Data items
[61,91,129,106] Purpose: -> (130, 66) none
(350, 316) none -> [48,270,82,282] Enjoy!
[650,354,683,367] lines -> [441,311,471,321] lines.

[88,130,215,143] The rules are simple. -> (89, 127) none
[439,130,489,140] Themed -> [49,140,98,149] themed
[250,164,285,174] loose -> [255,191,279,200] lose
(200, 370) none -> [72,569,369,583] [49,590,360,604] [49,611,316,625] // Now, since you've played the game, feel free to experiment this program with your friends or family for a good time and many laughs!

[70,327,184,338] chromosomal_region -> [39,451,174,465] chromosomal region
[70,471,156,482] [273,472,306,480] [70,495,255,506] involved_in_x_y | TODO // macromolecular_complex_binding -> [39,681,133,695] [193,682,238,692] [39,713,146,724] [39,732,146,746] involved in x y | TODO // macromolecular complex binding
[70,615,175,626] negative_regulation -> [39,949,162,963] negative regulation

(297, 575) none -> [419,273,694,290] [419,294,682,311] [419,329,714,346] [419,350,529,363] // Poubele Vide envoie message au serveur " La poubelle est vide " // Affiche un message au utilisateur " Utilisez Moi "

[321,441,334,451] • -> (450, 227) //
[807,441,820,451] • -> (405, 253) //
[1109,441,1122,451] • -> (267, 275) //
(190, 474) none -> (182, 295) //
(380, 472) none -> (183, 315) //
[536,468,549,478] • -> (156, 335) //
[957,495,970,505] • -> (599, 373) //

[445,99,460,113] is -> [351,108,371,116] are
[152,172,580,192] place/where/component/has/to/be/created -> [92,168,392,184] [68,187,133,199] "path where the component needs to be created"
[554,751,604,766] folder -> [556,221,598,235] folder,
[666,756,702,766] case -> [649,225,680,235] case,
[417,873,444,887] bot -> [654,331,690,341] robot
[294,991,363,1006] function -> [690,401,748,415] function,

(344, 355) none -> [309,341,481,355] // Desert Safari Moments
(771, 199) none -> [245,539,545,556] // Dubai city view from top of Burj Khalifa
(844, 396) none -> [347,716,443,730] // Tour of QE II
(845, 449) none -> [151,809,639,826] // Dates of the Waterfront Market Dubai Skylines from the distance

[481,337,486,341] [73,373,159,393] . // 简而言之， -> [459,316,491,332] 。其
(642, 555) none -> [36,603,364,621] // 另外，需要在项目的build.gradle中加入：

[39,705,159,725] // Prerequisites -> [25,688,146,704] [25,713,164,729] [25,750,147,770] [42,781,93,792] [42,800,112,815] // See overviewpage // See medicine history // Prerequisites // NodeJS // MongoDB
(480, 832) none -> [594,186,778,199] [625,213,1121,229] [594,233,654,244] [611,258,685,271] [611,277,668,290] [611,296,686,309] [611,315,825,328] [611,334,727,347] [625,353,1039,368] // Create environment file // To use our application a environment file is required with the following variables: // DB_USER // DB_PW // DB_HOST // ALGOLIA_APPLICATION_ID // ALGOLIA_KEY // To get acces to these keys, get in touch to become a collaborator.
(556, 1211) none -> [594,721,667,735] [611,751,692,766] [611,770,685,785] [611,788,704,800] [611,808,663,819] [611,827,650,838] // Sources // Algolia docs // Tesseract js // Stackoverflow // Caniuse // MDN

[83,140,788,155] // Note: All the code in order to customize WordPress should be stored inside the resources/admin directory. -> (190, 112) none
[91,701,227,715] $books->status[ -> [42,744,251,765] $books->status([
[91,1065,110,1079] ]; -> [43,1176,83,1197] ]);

PROBLEM DESCRIPTION
What is needed is a copy of every line above in which "Dubai" appears.

ANSWER AREA
(771, 199) none -> [245,539,545,556] // Dubai city view from top of Burj Khalifa
(845, 449) none -> [151,809,639,826] // Dates of the Waterfront Market Dubai Skylines from the distance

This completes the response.